Importa tê-lo bem presente, para não nos enganarmos na realidade à boleia dos discursos anti-troica e na
irresponsabilidade que sobrevive e resiste.
A troica podia ir-se embora que o nosso problema permaneceria, inescapável — e ficaria pior. O nosso
problema efetivo é a dívida. Se rompêssemos com a assistência da troica, ficaríamos com o problema real da
dívida em carne viva, tendo não só que fazer a consolidação orçamental a frio (como nos aconteceu), mas que
agir completamente às cegas e à bruta no estoiro da falência e sob a penúria total da bancarrota.
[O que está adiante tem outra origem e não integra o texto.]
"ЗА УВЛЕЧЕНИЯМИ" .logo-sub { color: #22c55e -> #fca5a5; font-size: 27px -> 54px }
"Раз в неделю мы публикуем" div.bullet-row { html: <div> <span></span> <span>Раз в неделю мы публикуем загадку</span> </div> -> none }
A nossa ira
— e, mais do que a ira, a nossa memória futura — deve ser dirigida contra a dívida, pois é esta que nos
afundou e estrangula. A troica é o que ainda nos permite navegar, embora com rota balizada.
Os «bons» e os «maus» orçamentos.
Comecei por dizer que este é um «mau orçamento». E, na verdade, é assim. Um Orçamento do Estado
que agrava a carga fiscal como este faz é um mau orçamento. Um Orçamento do Estado que, como com
verdade e coragem afirmou o Ministro das Finanças, contém um «enorme aumento de impostos», é um mau
orçamento. Um Orçamento de Estado em que a nossa margem de decisão fundamental é já nula não pode
deixar de considerar-se um mau orçamento. É um Orçamento do Estado a que fomos condenados.
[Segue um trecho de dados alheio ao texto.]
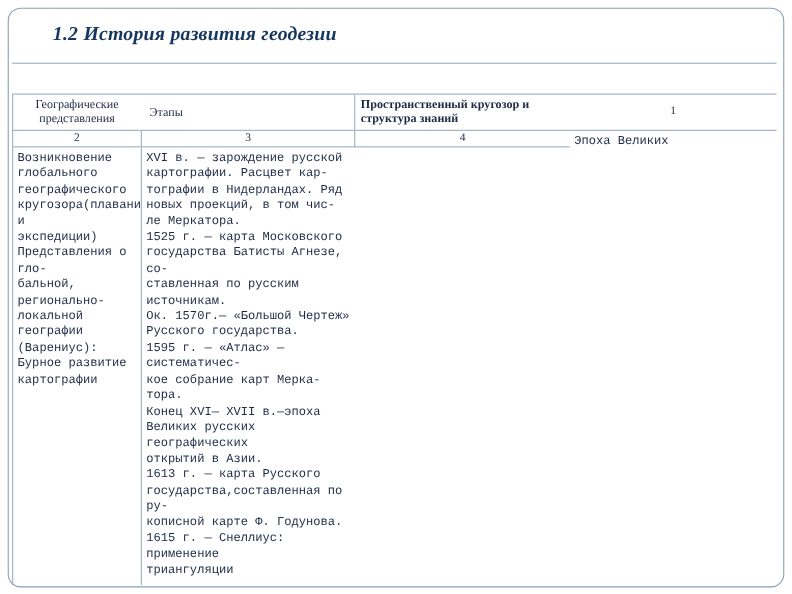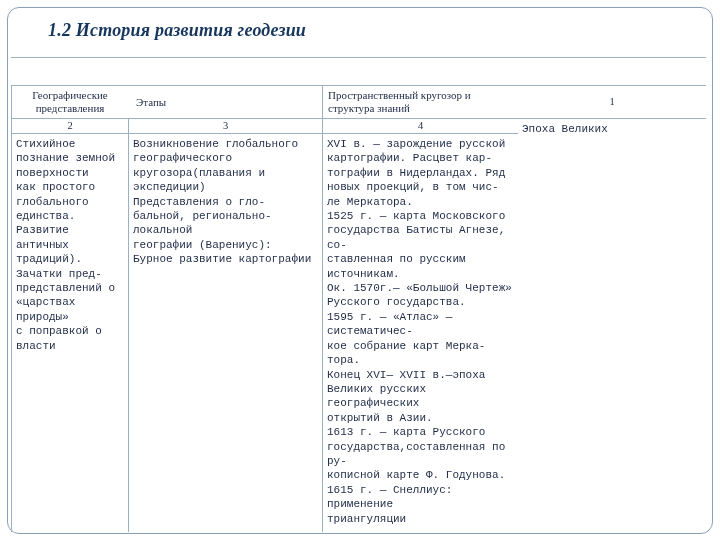"Пространственный кругозор и" .hdr.lead { font-weight: none -> bold }
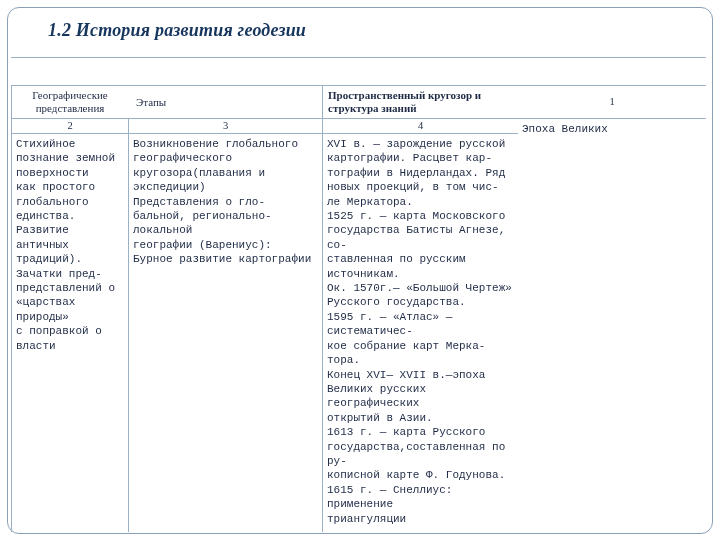"Стихийное познание земной" div.cell { html: <div>Стихийное познание земной поверхности как простого глобального единства. Развитие античных традиций). Зачатки пред- представлений о «царствах природы» с поправкой о власти</div> -> none }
Assim, as questões que importa examinar quanto a aprovar um mau orçamento como este são as
seguintes: É este OE um mal menor? Isto é, as eventuais alternativas a este OE são todas piores? É este OE
um OE necessário? Inscreve-se este OE na rota de saída de Portugal do buraco em que foi metido e ainda
está?
Percorrendo com seriedade e em consciência estas questões, as respostas são todas afirmativas. Sim, o
OE 2013 é um mal menor. Sim, as alternativas a este OE 2013 são todas piores. Sim, este OE 2013 é um OE
necessário. Sim, este OE 2013 inscreve-se na rota de saída de Portugal do buraco em que foi metido e ainda
está.
O que é um «bom orçamento», nos usos nacionais? Um «bom orçamento» é um Orçamento do Estado
com muita despesa pública, um fartote de despesa, uma festa de despesa. É um OE com muitas
transferências e benefícios, com aumentos salariais a rodos, com novas regalias e apoios sociais, com muita
«obra». É um OE com muitas estradas e novas pontes, com TGV dê por onde der, com aeroportos mesmo
que sem aviões, com novas autoestradas mesmo que sem carros, com muitos edifícios novos não curando
sequer dos custos de manutenção. Ah, e é um OE também com transferências à discrição para a Região
Autónoma da Madeira.
Na vertigem febril do dito «investimento público» dos governos socialistas de José Sócrates — TGV, novo
aeroporto de Lisboa, terceira autoestrada Lisboa-Porto — cheguei a esperar que, em razão das alterações
climáticas, do aquecimento global e da esperada subida do nível dos oceanos, viesse a ser anunciada a
construção do porto de águas profundas de Portalegre, pronto para quando o Atlântico, galgando a lezíria, as
planícies e as terras baixas, só parasse na Serra de S. Mamede. Os orçamentos que pagassem mais essa
visão de rasgo e génio seriam «muito bons orçamentos», ao serviço da crendice arreigada do socialismo
circunstante: «bom para a economia é o Estado gastar, gastar, gastar, gastar sempre mais».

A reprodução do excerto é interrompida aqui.